• [REQUIRED ACTION]
If a line in the data has the string "Mongoose", please show it.
= Beginning of Section =
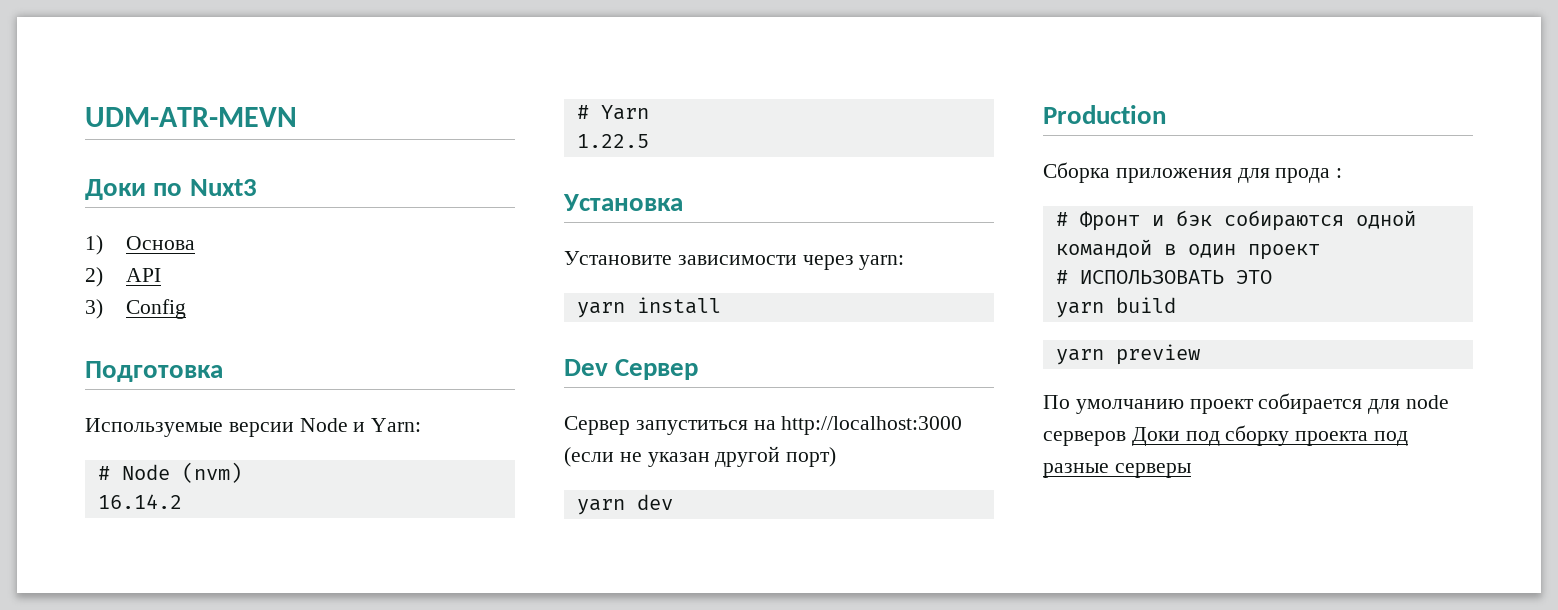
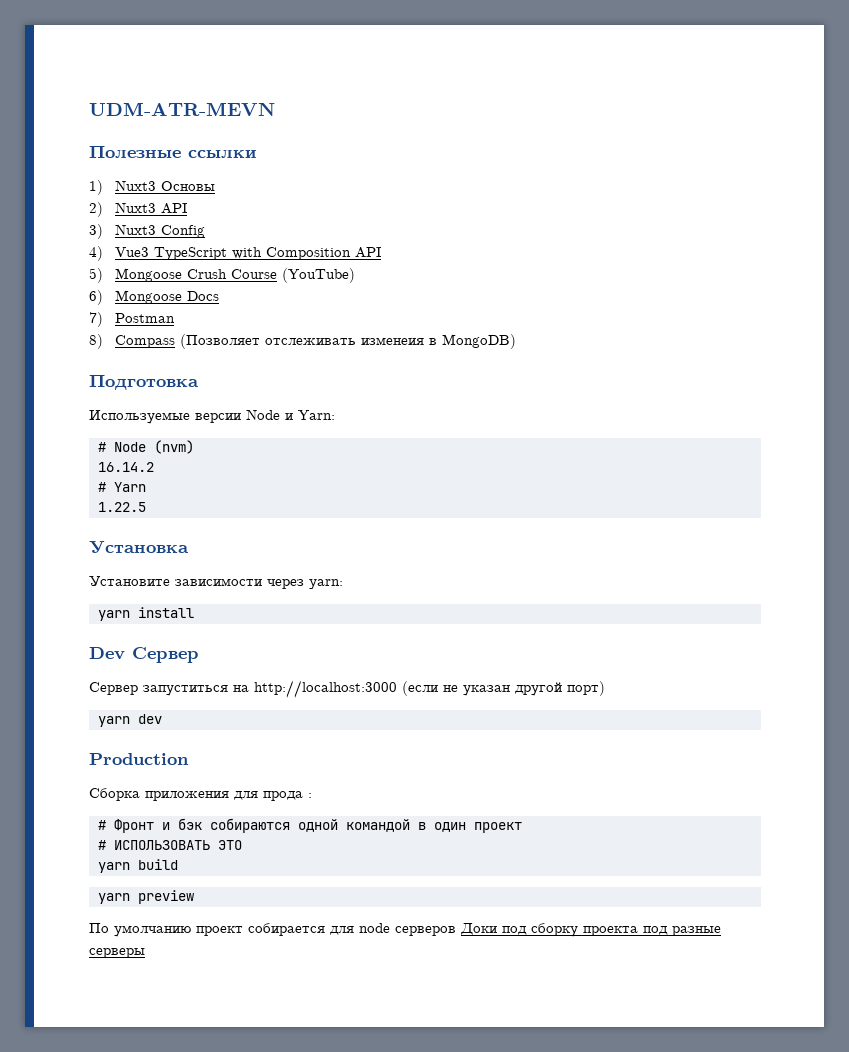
- Доки по Nuxt3
+ Полезные ссылки
- 1) Основа
+ 1) Nuxt3 Основы
- 2) API
+ 2) Nuxt3 API
- 3) Config
+ 3) Nuxt3 Config
+ 4) Vue3 TypeScript with Composition API
+ 5) Mongoose Crush Course (YouTube)
+ 6) Mongoose Docs
+ 7) Postman
+ 8) Compass (Позволяет отслеживать изменеия в MongoDB)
= End of Section =
• [WRITTEN REPLY]
+ 5) Mongoose Crush Course (YouTube)
+ 6) Mongoose Docs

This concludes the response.